◆ EXERCISE AIM
From the line that contains "order date: 2020-07-18 -> 2020-07-24" to the last line of the entries, write each line out exactly; include both ends and nothing else.

◆ DATA RECORDS

'''

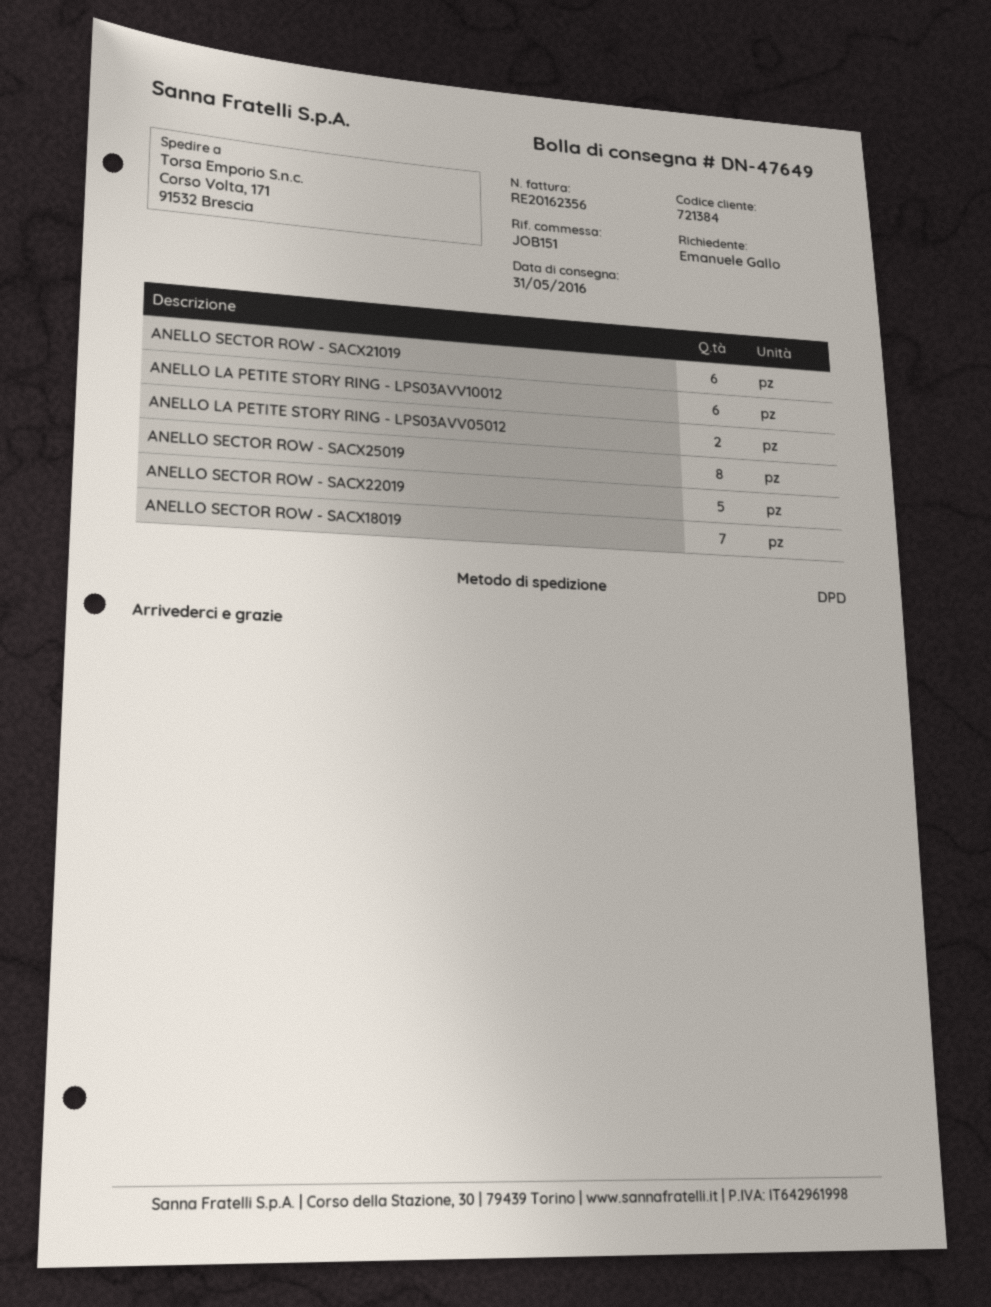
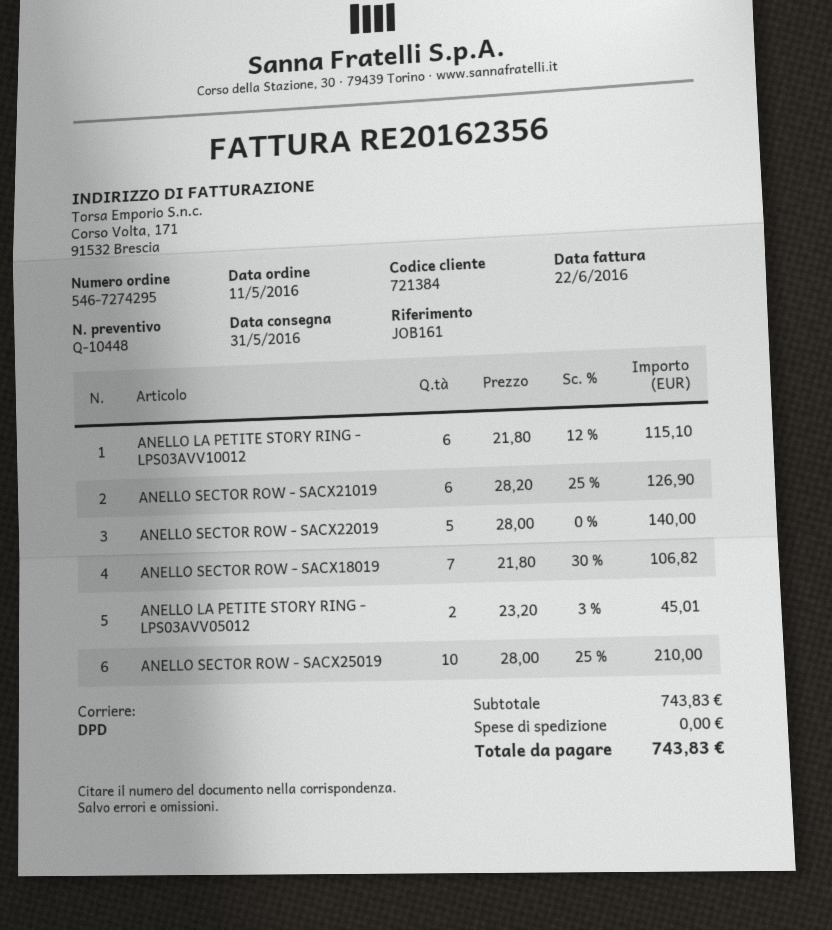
reference: JOB151 -> JOB161
ANELLO SECTOR ROW - SACX25019: 8 -> 10

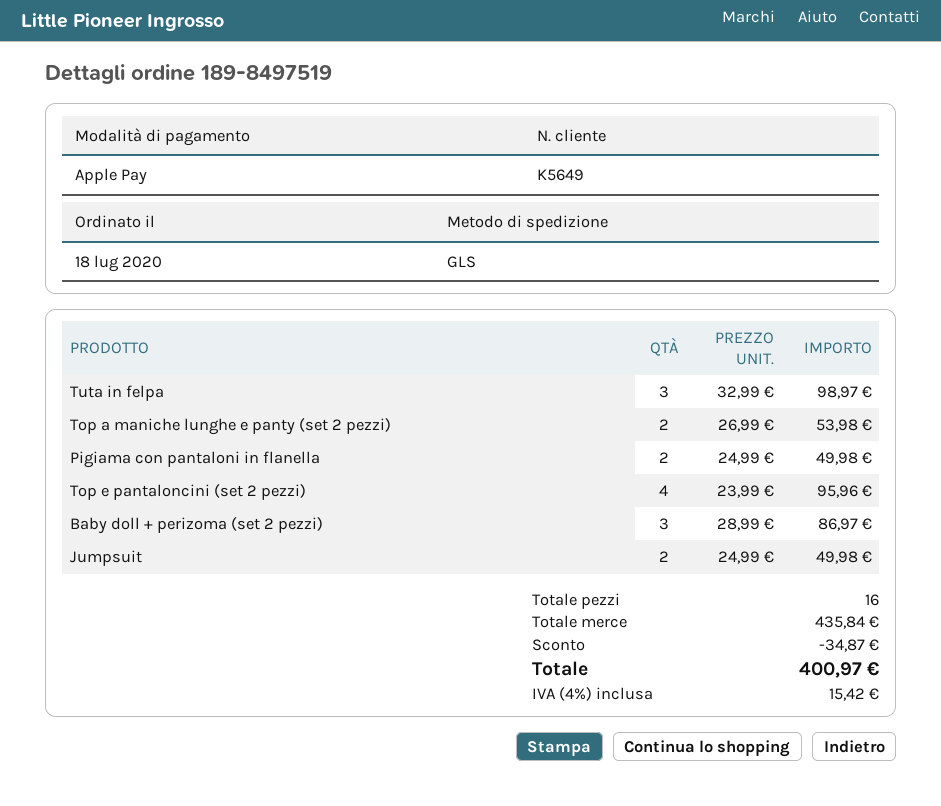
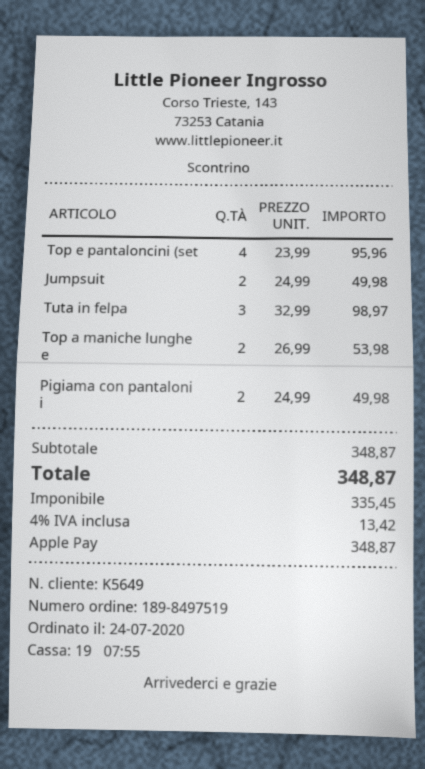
order date: 2020-07-18 -> 2020-07-24
Baby doll + perizoma (set 2 pezzi): 3 x 28.99 = 86.97 -> none
subtotal: 435.84 -> 348.87
discount: 34.87 -> none
tax: 4% = 15.42 -> 4% = 13.42
total: 400.97 -> 348.87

'''

◆ RESULT
order date: 2020-07-18 -> 2020-07-24
Baby doll + perizoma (set 2 pezzi): 3 x 28.99 = 86.97 -> none
subtotal: 435.84 -> 348.87
discount: 34.87 -> none
tax: 4% = 15.42 -> 4% = 13.42
total: 400.97 -> 348.87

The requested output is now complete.